• [Excerpted records]:
....
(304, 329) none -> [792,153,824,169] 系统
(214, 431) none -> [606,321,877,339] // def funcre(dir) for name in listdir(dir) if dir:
....
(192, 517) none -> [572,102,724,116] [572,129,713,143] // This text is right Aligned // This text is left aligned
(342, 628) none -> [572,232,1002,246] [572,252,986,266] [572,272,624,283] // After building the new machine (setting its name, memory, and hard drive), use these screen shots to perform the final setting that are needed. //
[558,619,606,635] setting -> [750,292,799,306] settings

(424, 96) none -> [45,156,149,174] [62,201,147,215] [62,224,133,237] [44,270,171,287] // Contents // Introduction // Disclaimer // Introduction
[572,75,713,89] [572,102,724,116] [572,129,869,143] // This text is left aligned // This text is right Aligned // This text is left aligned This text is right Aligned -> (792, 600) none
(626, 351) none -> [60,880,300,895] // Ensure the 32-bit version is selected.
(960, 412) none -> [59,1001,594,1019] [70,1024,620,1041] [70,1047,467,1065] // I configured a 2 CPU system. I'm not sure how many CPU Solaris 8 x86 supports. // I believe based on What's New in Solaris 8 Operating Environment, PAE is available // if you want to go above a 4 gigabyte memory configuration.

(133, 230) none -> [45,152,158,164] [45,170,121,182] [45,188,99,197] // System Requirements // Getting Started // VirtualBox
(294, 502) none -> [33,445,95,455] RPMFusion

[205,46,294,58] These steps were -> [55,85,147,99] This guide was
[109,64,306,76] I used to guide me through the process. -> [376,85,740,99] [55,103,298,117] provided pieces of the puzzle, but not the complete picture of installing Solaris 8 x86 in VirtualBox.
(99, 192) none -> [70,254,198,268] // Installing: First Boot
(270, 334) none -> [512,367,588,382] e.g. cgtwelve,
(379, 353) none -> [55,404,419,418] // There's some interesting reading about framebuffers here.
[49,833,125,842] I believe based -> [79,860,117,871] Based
....
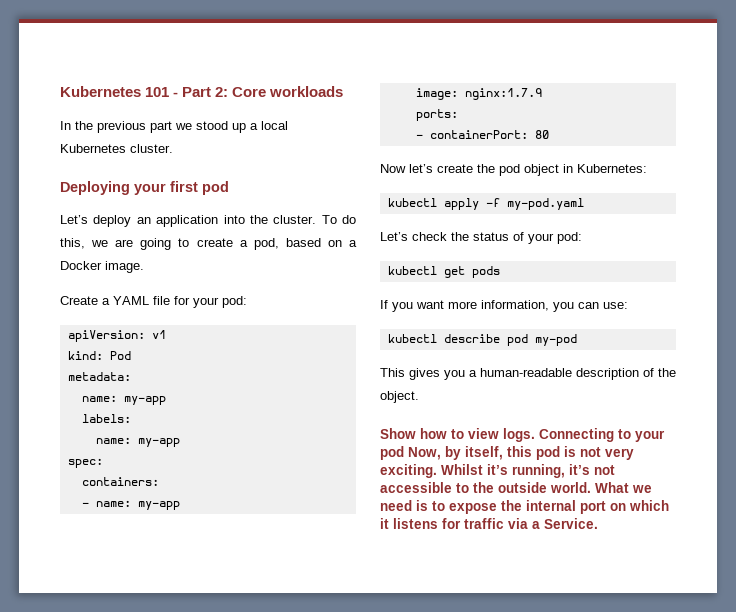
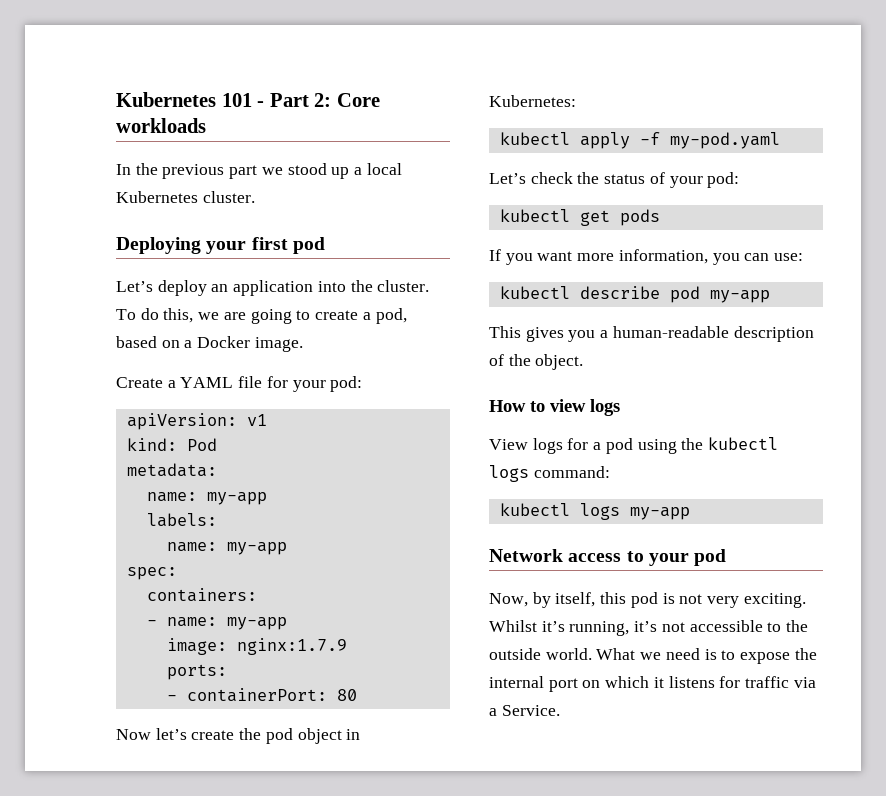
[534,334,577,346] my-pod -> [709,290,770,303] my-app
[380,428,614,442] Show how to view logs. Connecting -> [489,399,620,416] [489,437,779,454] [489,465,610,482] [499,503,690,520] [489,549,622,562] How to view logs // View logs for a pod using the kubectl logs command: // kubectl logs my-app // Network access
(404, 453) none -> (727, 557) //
....
Would you quote everything above from the line containing "(304, 329) none -> [792,153,824,169] 系统" down to the line containing "(214, 431) none"? Include both of those lines and nothing else.

• [Response to this task]:
(304, 329) none -> [792,153,824,169] 系统
(214, 431) none -> [606,321,877,339] // def funcre(dir) for name in listdir(dir) if dir:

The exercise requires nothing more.